Foi como ficcionista que Guimarães Rosa cristalizou o inconfundível ludismo de seus lances no jogo com a linguagem. Mas foi com um livro de poesia, “Magma”, que ele ganhou, em 1936, o prêmio da Academia Brasileira de Letras. Este livro, no entanto, só foi publicado em 1997, trinta anos após a morte do autor, que o considerava uma obra menor. Em vida, Guimarães Rosa publicou esparsamente raros textos poéticos. Em 1967, um mês após seu falecimento, a revista Realidade, publicou alguns poemas de natal em que o boi e o burro contracenam com o divino e o humano na cena do presépio.

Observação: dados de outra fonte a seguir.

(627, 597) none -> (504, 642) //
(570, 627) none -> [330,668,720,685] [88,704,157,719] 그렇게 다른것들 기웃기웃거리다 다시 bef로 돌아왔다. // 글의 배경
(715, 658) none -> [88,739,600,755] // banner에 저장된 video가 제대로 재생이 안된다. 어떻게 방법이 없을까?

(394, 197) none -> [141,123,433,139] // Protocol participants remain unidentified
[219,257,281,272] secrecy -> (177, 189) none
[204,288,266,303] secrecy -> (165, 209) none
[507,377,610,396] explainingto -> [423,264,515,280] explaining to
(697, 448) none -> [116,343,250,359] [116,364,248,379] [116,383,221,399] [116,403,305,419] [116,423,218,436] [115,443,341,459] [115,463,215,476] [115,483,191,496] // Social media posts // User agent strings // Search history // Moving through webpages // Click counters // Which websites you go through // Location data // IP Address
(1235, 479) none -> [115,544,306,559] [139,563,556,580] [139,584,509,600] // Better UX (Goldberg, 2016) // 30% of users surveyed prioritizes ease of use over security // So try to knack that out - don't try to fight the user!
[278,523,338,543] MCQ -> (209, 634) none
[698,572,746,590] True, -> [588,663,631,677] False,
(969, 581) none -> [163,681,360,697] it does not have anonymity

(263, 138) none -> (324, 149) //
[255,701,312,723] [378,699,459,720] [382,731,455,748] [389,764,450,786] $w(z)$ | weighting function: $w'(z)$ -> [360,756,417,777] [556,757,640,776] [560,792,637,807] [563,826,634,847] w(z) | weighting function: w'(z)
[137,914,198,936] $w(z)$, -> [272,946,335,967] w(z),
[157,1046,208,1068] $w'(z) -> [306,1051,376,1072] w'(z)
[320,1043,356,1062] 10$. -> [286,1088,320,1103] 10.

Inspirados em obras da pintura clássica, estes poemas formaram um mosaico natalino, de vinte e seis quadros, no livro póstumo “Ave, Palavra”, publicado em 1970 pela editora José Olympio.
Metáfora de uma naturalização da cultura e de uma humanização da natureza, eis como Guimarães Rosa, a partir do quadro “Natividade”, de Fra Filippo Lippi, cria sua utópica versão do presépio:
Obscientes sorrisos
– orelhas, chifres, focinhos,
claros –
fortes como estrelas.
Inermes, grandes.
Sós com a família (a ela se incorporam),
são os que a hospedam.
Alguma coisa cedem
à imensa história.
E a partir do quadro “Adoração dos Três Reis”, de Domenico Ghirlandaio, o presépio rosiano instaura uma convivência não hierarquizada das criaturas, na ordem da boa-vontade:
Serão os pajens da Virgem,
ladeiam-na
como círios de paz,
colunas
sem esforço.
Taciturnos
eremitas do obscuro,
se absorvem.
Sua franqueza comum equilibra frêmitos e gestos
circunstantes.
Os animais de boa-vontade.
Que os animais de boa-vontade da poesia rosiana sejam nossos coadjuvantes na busca de transformar nosso coração num presépio onde o Deus que se fez Homem se sinta em casa – na casa do Homem que só se diviniza ao se humanizar: ao se fazer o mesmo com o outro, em comunhão com a Natureza e com o Universo.